Averages and spread allow us to summarise vast amounts of data into a few key numbers. This chapter covers standard calculations, advanced measures like standard deviation, and how to identify trends.

Topic 4.1 — Mean, Median & Mode for Discrete & Grouped Data

The three averages—mean, median, and mode—are the cornerstone measures of central tendency in statistics. The mode is the value that appears most frequently in a dataset. A dataset can have one mode, more than one mode (bimodal or multimodal), or no mode at all if all values appear with the same frequency. The median is the middle value when all the data is arranged in ascending order. If there is an even number of values, the median is the average of the two middle values. The mean is calculated by summing all the values and dividing by the number of values. For data presented in a frequency table, the formula is x̄ = Σfx / Σf, where f is the frequency and x is the value. For grouped data, you must first find the midpoint of each class interval, then calculate Σfx using these midpoints. This result is an estimated mean because you are assuming the values are evenly spread throughout each interval.

For example, in a grouped frequency table with class 10–20 and frequency 5, the midpoint is 15, and fx = 5 × 15 = 75. Summing all fx values and dividing by the total frequency gives the estimated mean. The median for grouped data is typically found using a cumulative frequency graph or by identifying the class interval in which the median lies. The mode for grouped data is called the modal class, which is simply the class interval with the highest frequency. It is crucial to remember that when working with grouped data, the mean and median are estimates.

Topic 4.2 — Weighted Mean, Geometric Mean & Mean Seasonal Variation

At the Higher tier, students encounter more sophisticated measures of average that account for varying importance or multiplicative effects. The weighted mean is used when different values in a dataset have different levels of importance or weight. The formula is: Weighted Mean = Σ(value × weight) / Σ(weights). For example, if a university module is worth 40% of the final grade and an exam is worth 60%, the weighted mean would be used to calculate the overall grade, not a simple average. This ensures that the component with greater influence on the outcome has a proportionally greater impact on the calculated average.

The geometric mean is used when dealing with rates of change, such as investment growth or population growth, where values are multiplied together rather than added. The formula is GM = ⁿ√(x₁ × x₂ × ... × xₙ), where n is the number of values. The geometric mean is always less than or equal to the arithmetic mean and is the appropriate average to use when the data is skewed or when comparing quantities that are meant to be multiplied. Finally, mean seasonal variation involves calculating the average seasonal effect from a time series by finding the average deviation from the trend for each season over several years.
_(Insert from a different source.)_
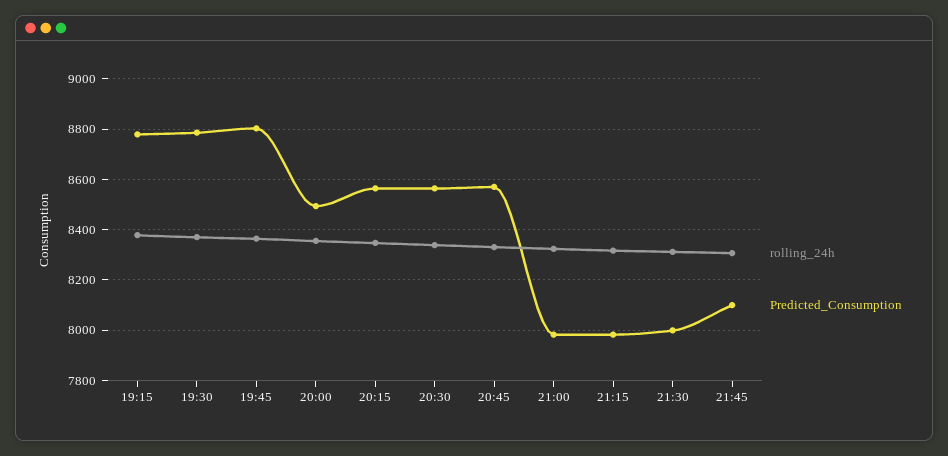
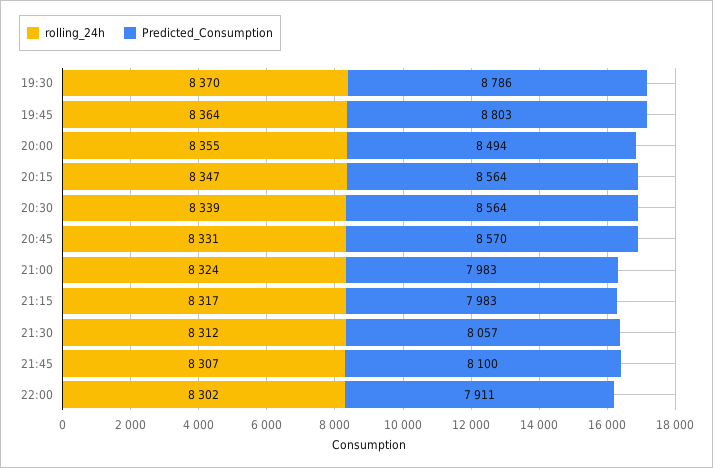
rolling_24h, 19:15: 8375 -> none
Predicted_Consumption, 19:15: 8775 -> none
Predicted_Consumption, 21:30: 8000 -> 8057
rolling_24h, 22:00: none -> 8302
Predicted_Consumption, 22:00: none -> 7911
Topic 4.3 — Choosing the Right Average

Selecting the most appropriate average is a critical decision that depends on the nature of the data and the presence of any unusual features. The mean is the most commonly used average because it uses every piece of data in its calculation. It is best used for symmetrical distributions with no extreme outliers. However, its major weakness is that it is distorted by extreme values; a single multimillionaire in a dataset of salaries would pull the mean upwards, making it unrepresentative of the typical person.
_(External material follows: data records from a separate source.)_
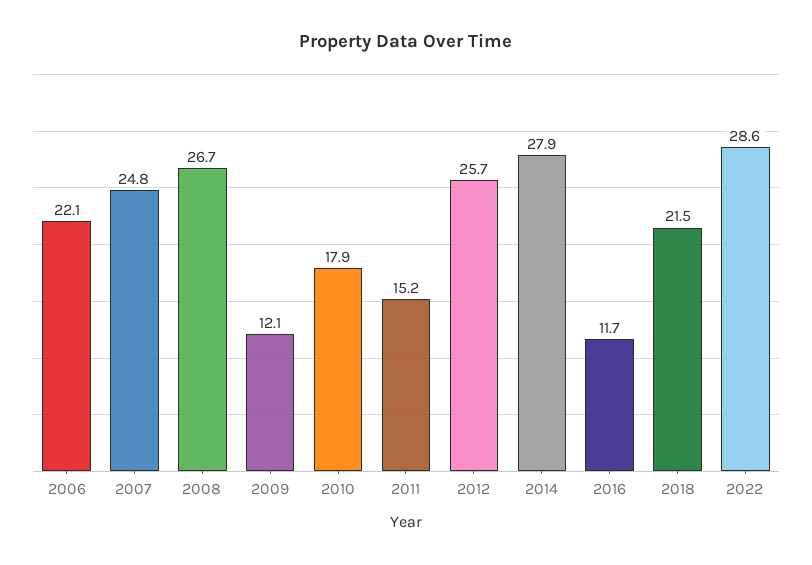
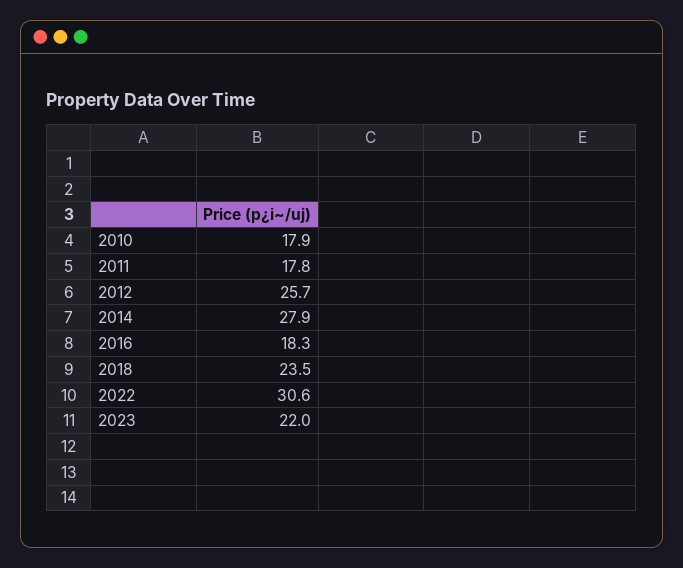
2006: 22.1 -> none
2007: 24.8 -> none
2008: 26.7 -> none
2009: 12.1 -> none
2011: 15.2 -> 17.8
2016: 11.7 -> 18.3
2018: 21.5 -> 23.5
2022: 28.6 -> 30.6
2023: none -> 22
The median is the most appropriate average when data is skewed or contains outliers, because it is resistant to extreme values and represents the true "middle" of the dataset. It is also the preferred average for ordinal data where the values can be ranked but the intervals between them are not meaningful. The mode is the only average that can be used for categorical data. It is also useful when you want to know the most popular or common item, such as the most frequently sold shoe size. The geometric mean should be chosen for data involving rates and ratios. In an exam, if a question asks which average best represents the data, you must first inspect the data for outliers and skewness. If they exist, the median is almost always the correct answer.

Topic 4.4 — Range, Quartiles & Interquartile Range (IQR)

While averages tell us where the centre of a dataset is, measures of spread tell us how dispersed the data is around that centre. The simplest measure of spread is the range, calculated as the highest value minus the lowest value. However, the range is heavily influenced by outliers and tells us nothing about the distribution of the middle values. To get a better picture of spread, we use quartiles. The lower quartile (Q1) is the value below which 25% of the data falls, and the upper quartile (Q3) is the value below which 75% of the data falls. To find Q1 and Q3, you first find the median, then find the median of the lower and upper halves of the data, respectively.

The interquartile range (IQR) is the difference between the upper and lower quartiles (Q3 − Q1). It represents the spread of the middle 50% of the data and is therefore not affected by extreme values at either end. This makes the IQR a much more robust measure of spread than the range. In the context of a cumulative frequency graph, the IQR can be found by reading the values corresponding to one-quarter and three-quarters of the total frequency on the vertical axis, moving across to the curve, and reading down to the horizontal axis. A common student error is to confuse the IQR with the range of the middle half, which is technically correct, but you must be clear that it is a single value (the difference) not an interval.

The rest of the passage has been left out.